A bag contains four red balls and four white balls. A ball is selected at random, removed and replaced by a ball of the opposite colour. A second ball is then selected at random. Calculate the probability that
(a) the first ball selected was white;
(b) the second ball was white, given that the first ball was white;
(c) the second ball was white;
(d) the first ball was white, given that the second ball was white.
My answers:
a) 1/2
b) 3/8
c) 15/64
d) 1/2
I'm not sure if I've done this correctly, can someone please check my answers?
For part (a), because only the first ball has to be white, this means that the first ball chosen has to be red, and the second ball chosen can be either white or red.
This is represented by $\frac{4}{8} * \frac{7}{7} = \frac{1}{2}$ So you are correct.
For part (b), the P(second ball was white | first ball was white) = P(first and second ball are white)/P(first ball is white) = $$\frac{\frac{1}{2}*\frac{3}{8}}{\frac{1}{2}} = \frac{3}{8}$$ So you are correct for part (b) as well.

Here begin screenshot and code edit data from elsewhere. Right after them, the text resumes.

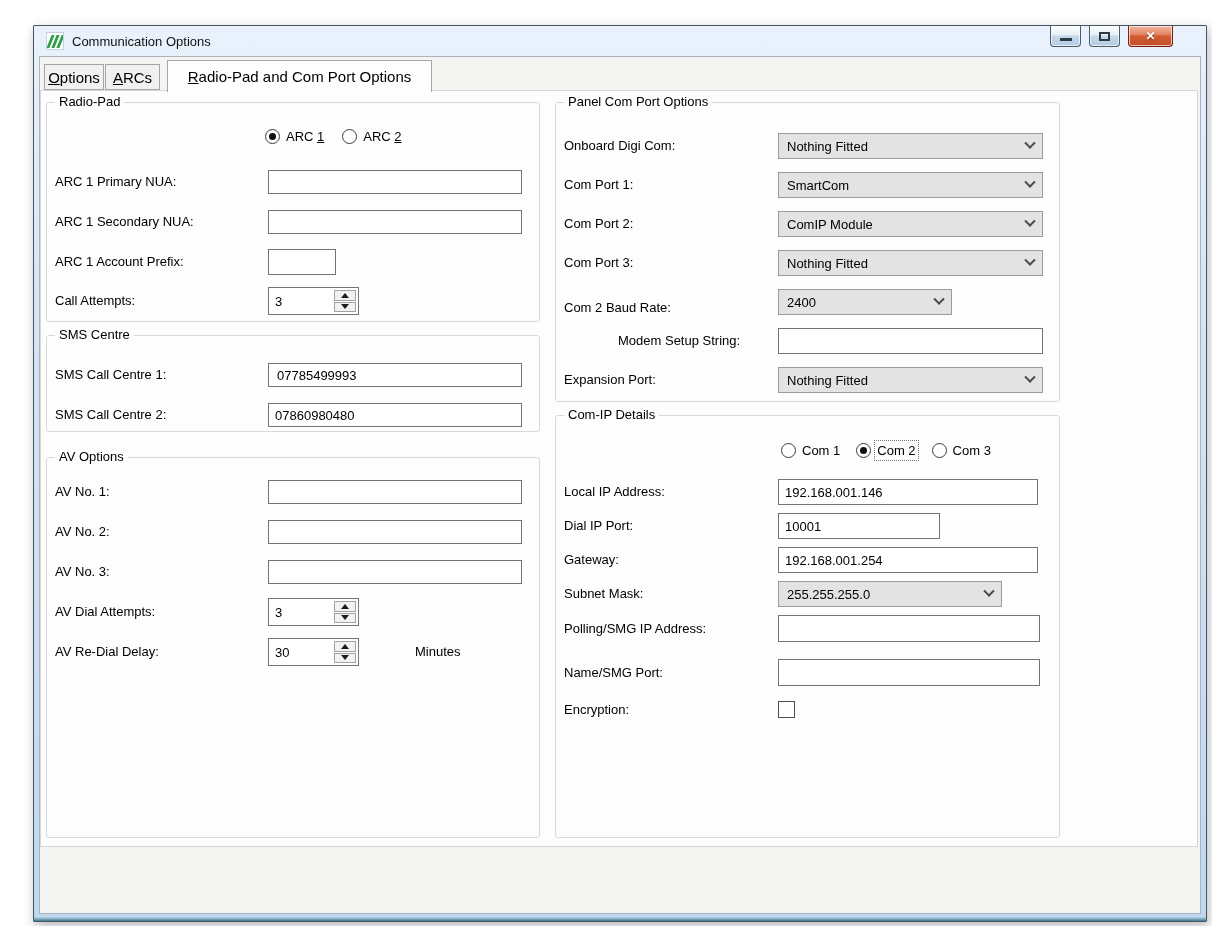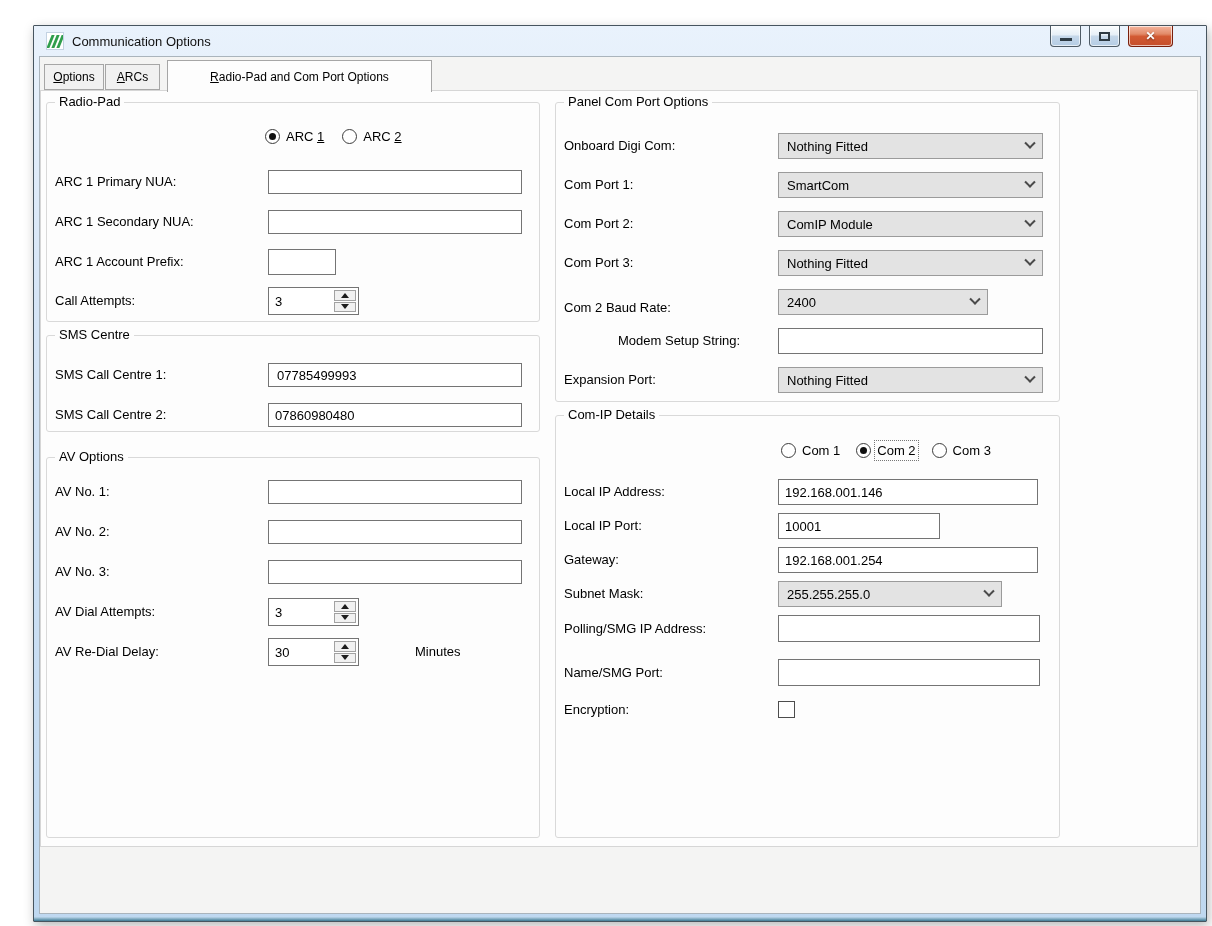--- a/index.html
+++ b/index.html
@@ -58,7 +58,7 @@
   }
   .tab {
     position:absolute; border:1px solid #a6a6a6; background:#f1f1f1;
-    font-size:12px; display:flex; align-items:center; justify-content:center;
+    font-size:15px; display:flex; align-items:center; justify-content:center;
     top:7px; height:26px; z-index:1; cursor:default; color:#000;
   }
   .tab.active {

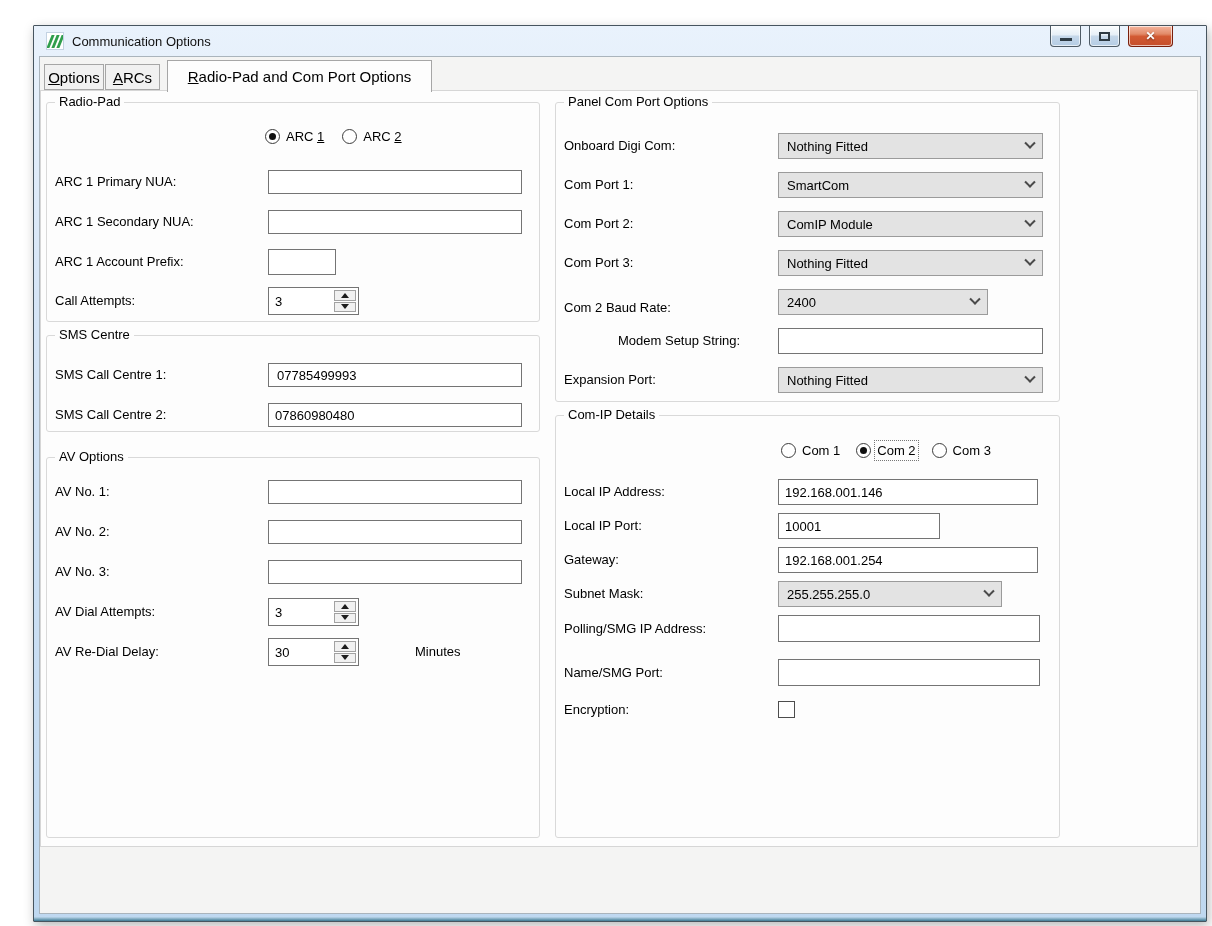--- a/index.html
+++ b/index.html
@@ -279,7 +279,7 @@
         </div>
 
         <span class="lbl" style="left:8px; top:192px; line-height:26px;text-align:right;">Com 2 Baud Rate:</span>
-        <div class="combo" style="left:222px; top:186px; width:210px;">
+        <div class="combo" style="left:222px; top:186px; width:174px;">
           <span>2400</span>
           <span class="chev"></span>
         </div>

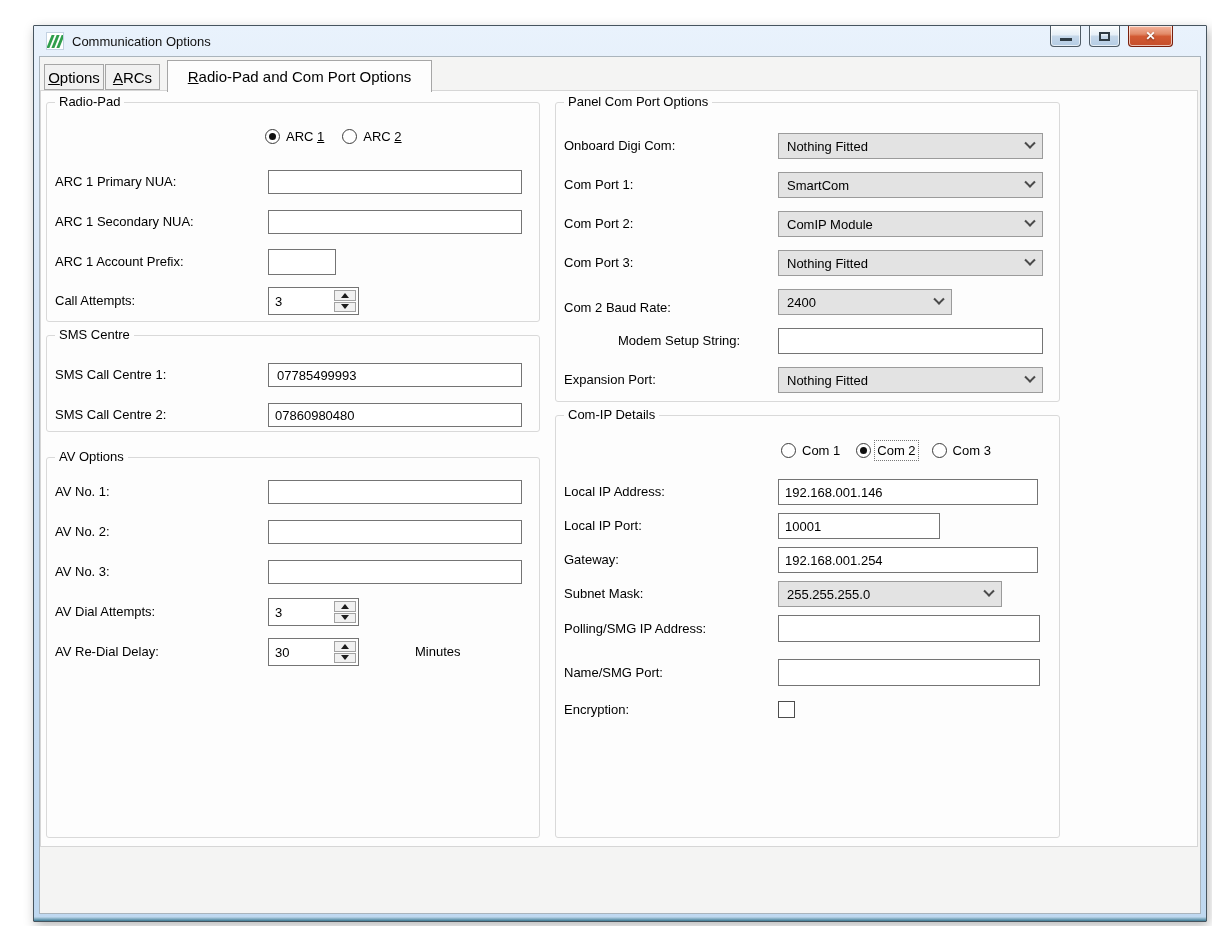--- a/index.html
+++ b/index.html
@@ -315,7 +315,7 @@
         <span class="lbl" style="left:8px; top:63px; line-height:26px;">Local IP Address:</span>
         <input class="tinput" style="left: 222px; top: 63px; width: 260px; height: 26px;" value="192.168.001.146">
 
-        <span class="lbl" style="left:8px; top:97px; line-height:26px;">Local IP Port:</span>
+        <span class="lbl" style="left:8px; top:97px; line-height:26px;">Dial IP Port:</span>
         <input class="tinput" style="left: 222px; top: 97px; width: 162px; height: 26px;" value="10001">
 
         <span class="lbl" style="left:8px; top:131px; line-height:26px;">Gateway:</span>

For part (c), we must have the second ball as white. This falls into 2 cases:
For 1. the probability is $\frac{4}{8}*\frac{5}{8} = \frac{5}{16}$. For 2. the probability is $\frac{4}{8}*\frac{3}{16} = \frac{3}{16}$ Adding the two probabilities together gets us $\frac{1}{2}$
For part (d), we will approach it with similar steps we've used in part (b). It's asking for the P(First ball was white | Second ball was white) = P(First and second ball are white)/P(Second ball is white) = $$\frac{\frac{1}{2}*\frac{3}{8}}{\frac{1}{2}} = \frac{3}{8}$$
Summing it all up: Parts (a) and (c) are $\frac{1}{2}$ Parts (b) and (d) are $\frac{3}{8}$